Fachada do Hospital Regional de Vilhena após suspensão de gestão pelo Instituto PATRIS
Fachada do Hospital Regional de Vilhena após suspensão de gestão pelo Instituto PATRIS

O Tribunal de Contas do Estado de Rondônia determinou a suspensão cautelar dos efeitos da ordem de serviço que autorizava o Instituto PATRIS a assumir a gestão do Hospital Regional Adamastor Teixeira de Oliveira, em Vilhena. A decisão monocrática foi proferida pelo conselheiro Jailson Viana de Almeida no Processo n. 1830/2026 e já está em vigor desde a notificação às partes envolvidas. A medida paralisa pagamentos, liquidações e qualquer ampliação de escopo contratual, permitindo apenas atendimentos urgentes e essenciais por meio de plano de contingência.

Alcance da suspensão determinada pelo tribunal

A Secretaria de Estado da Saúde, comandada por Edilton Oliveira dos Santos, o Instituto PATRIS, a Santa Casa de Misericórdia de Chavantes, o Município de Vilhena e o Estado de Rondônia receberam prazos específicos para cumprimento das determinações. São 24 horas para apresentação de documentos, 48 horas para manifestação sobre a caracterização da emergência e até 10 dias corridos para esclarecimentos adicionais. A suspensão impede a execução de despesas não essenciais enquanto a fiscalização prossegue.

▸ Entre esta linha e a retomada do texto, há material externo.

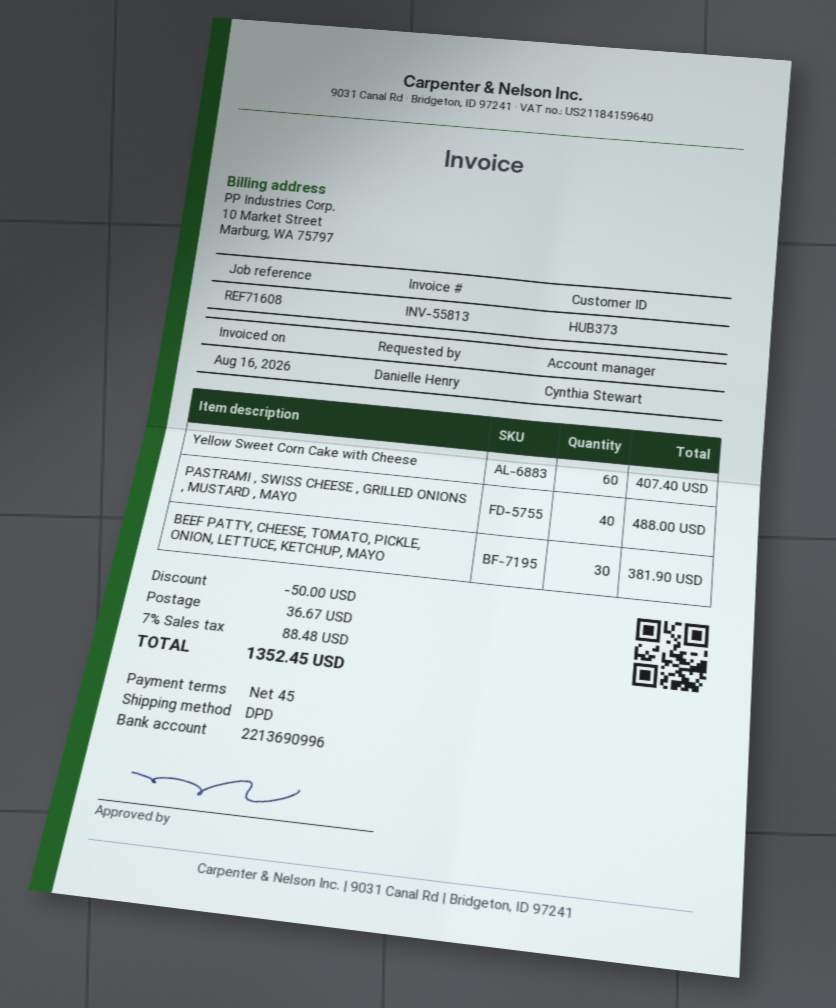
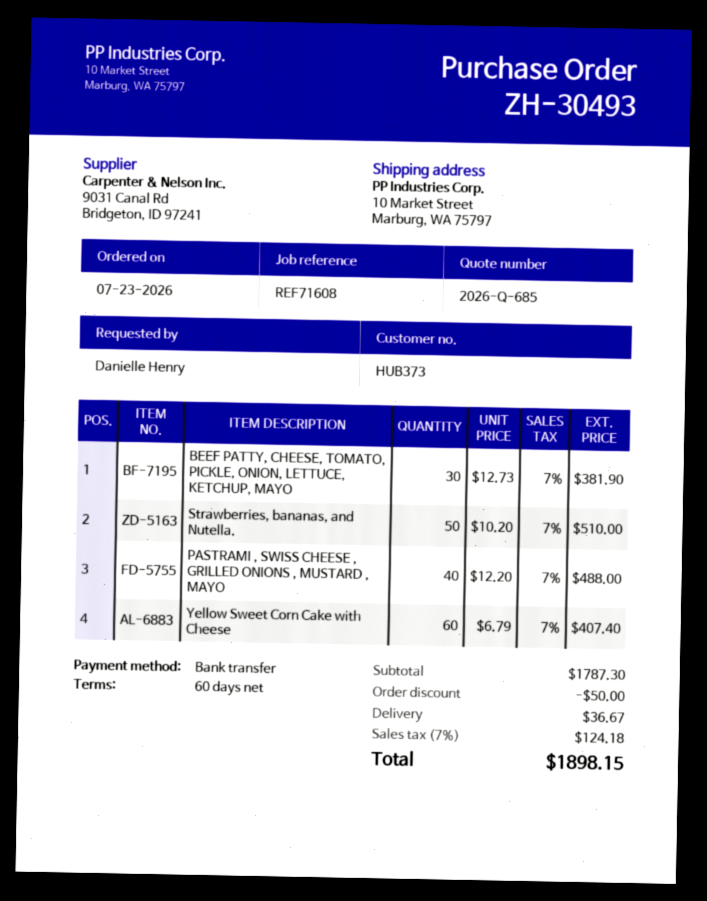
payment terms: 45 days -> 60 days
Strawberries, bananas, and Nutella.: none -> 50 for 510.00
tax: 7% = 88.48 -> 7% = 124.18
total: 1352.45 -> 1898.15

A decisão mantém o funcionamento do hospital para casos urgentes, mas veda qualquer transferência de gestão ou novos compromissos financeiros até o aprofundamento das investigações. O tribunal busca verificar a real capacidade operacional do Instituto PATRIS e a regularidade dos custos apresentados no contrato.

Motivos que justificam a medida cautelar

O conselheiro Jailson Viana de Almeida apontou a necessidade de esclarecer a caracterização da emergência, a escolha do Instituto PATRIS, a composição de custos e a possível insuficiência orçamentária da Secretaria de Estado da Saúde. Também serão analisadas eventuais falhas da Santa Casa de Misericórdia de Chavantes, do Município de Vilhena e do próprio Estado de Rondônia no processo que antecedeu a ordem de serviço.

Com a suspensão em vigor, o Tribunal de Contas do Estado de Rondônia reforça o controle sobre a gestão pública de saúde na região de Vilhena. As partes devem apresentar as informações solicitadas nos prazos estabelecidos para que o mérito da questão seja julgado em tempo hábil.